Não se considera melhor, antes peior do que os seus antecessores; por isso julga-se absolutamente incapaz de evitar aquillo que homens tão eminentes, como os que governaram o paiz, no periodo largo de 1870 a 1885, não poderam evitar.

N’estas circumstancias, está convencido que a illimitação depares vitalicios havia de reproduzir as antigas scenas das fornadas, mais aggravadas ainda, porque os homens de governo, hoje, têem menos resistencia e energia do que os antigos, e os nossos costumes, a todos os respeitos, estão mais flacidos, frouxos e moles.

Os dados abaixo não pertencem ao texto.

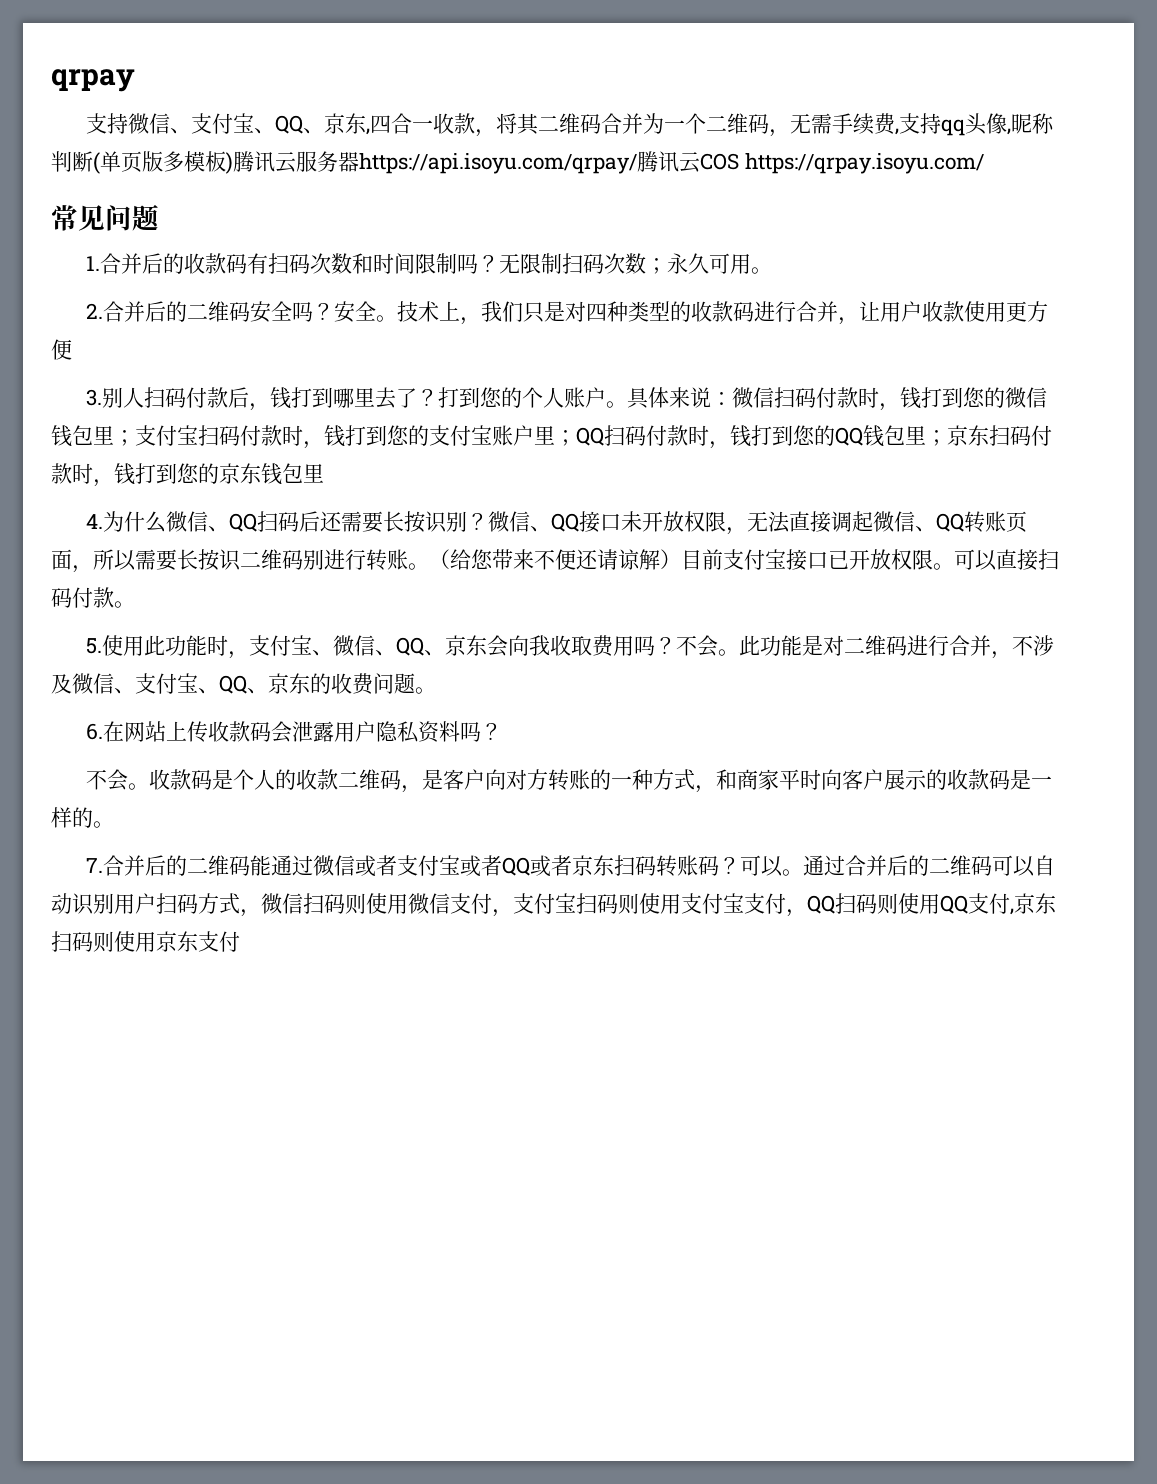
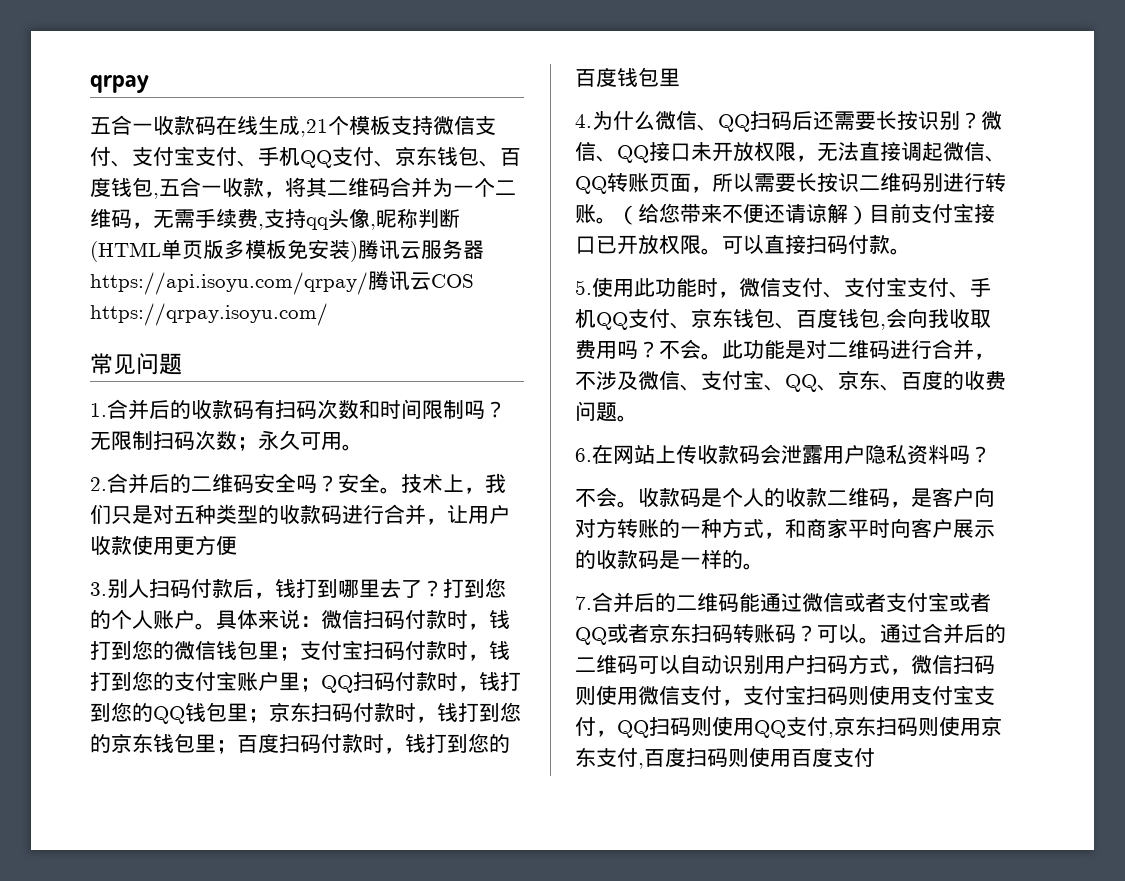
(135, 80) none -> [90,115,391,137] 五合一收款码在线生成,21个模板
[169,113,391,135] 、支付宝、QQ、京东,四 -> [475,116,496,135] [90,146,521,168] [90,177,180,199] 支付、支付宝支付、手机QQ支付、京东钱包、百度钱包,五
[93,152,100,174] ( -> [90,241,161,262] (HTML
(226, 161) none -> [287,239,350,259] 免安装
[585,303,607,321] 四 -> [174,506,195,523] 五
(324, 473) none -> [216,733,510,754] [575,67,680,87] ；百度扫码付款时，钱打到您的百度钱包里
[248,635,487,656] 支付宝、微信、QQ、京东 -> [739,277,991,298] [575,308,886,330] 微信支付、支付宝支付、手机QQ支付、京东钱包、百度钱包,
(310, 683) none -> [880,370,943,391] 、百度
(240, 941) none -> [638,747,875,769] ,百度扫码则使用百度支付

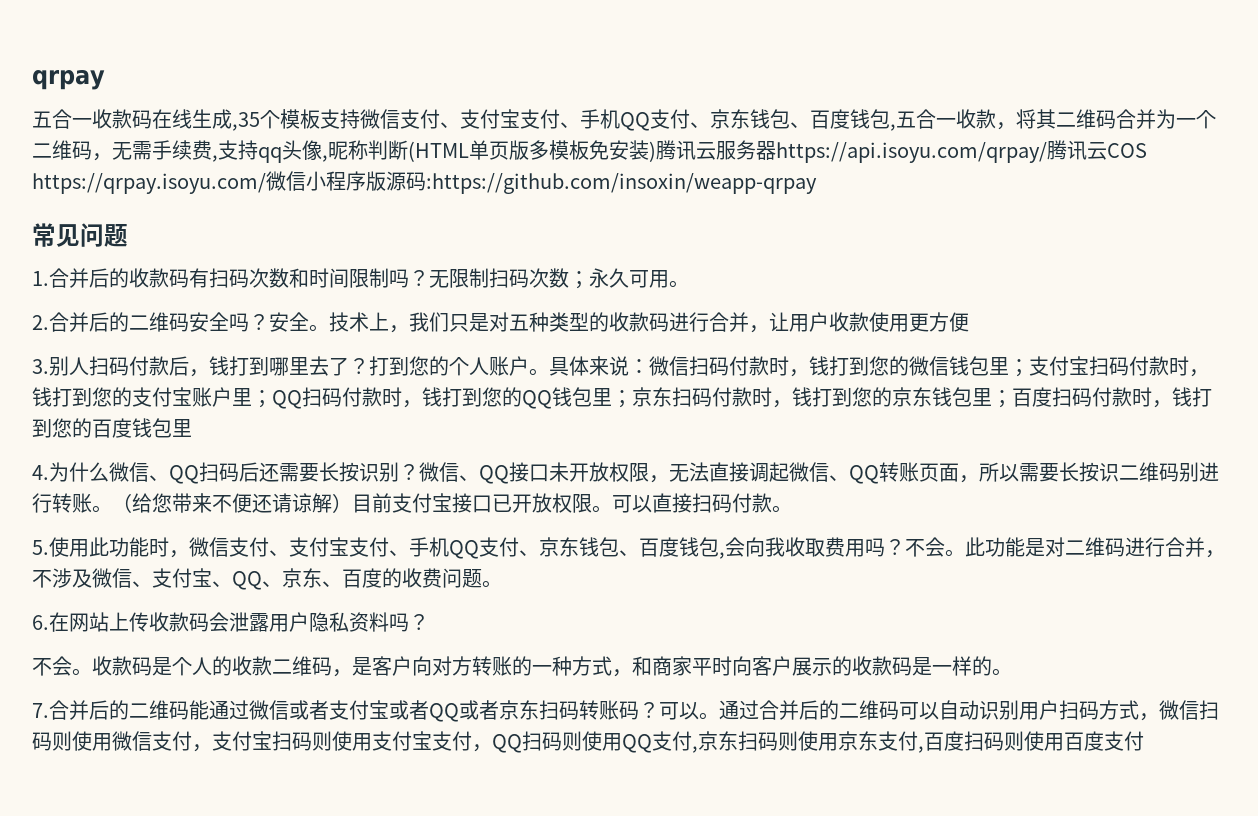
[300,119,328,137] ,21 -> [232,112,260,131] ,35
(328, 314) none -> [266,171,817,194] 微信小程序版源码:https://github.com/insoxin/weapp-qrpay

Qual seria o unico motivo que poderia justificar o numero illimitado de pares? Seria a possibilidade de modificar a camara quando circunstancias politicas importantes o determinassem.

Como se fazia essa modificação? Por meio das fornadas. Ora em 1881 tinham-se feito duas fornadas e o governo ficou sem maioria. O remedio era, pois, inefficaz.

Dá-se ainda a circumstancia capital de que elle, o que julga acima de tudo importante, é que a camara seja constituida de modo a que não possa ser modificada á vontade de qualquer governo, quando esteja pendente uma questão de alta importancia politica.

Dirão que d’ahi póde resultar o inconveniente de um conflicto da camara dos pares com a dos deputados, mas deve, mas póde admittir-se que esta camara se determine por motivos alheios á rasão da sua propria existencia?

O senado do imperio brazileiro era composto de numero limitado de senadores vitalicios. O facto da nomeação ser feita pelo Imperador sobre uma lista multipla em nada modificava o principio da limitação do numero.

O senado brazileiro funccionou durante sessenta annos, sem levantar conflictos com a outra camara.

Confia no bom criterio dos dignos pares. Decerto reconhecem que elle quiz o numero fixo para evitar o abuso das fornadas successivas, inconvenientissimo sempre, e principalmente n’uma epocha em que as paixões politicas estejam excitadas.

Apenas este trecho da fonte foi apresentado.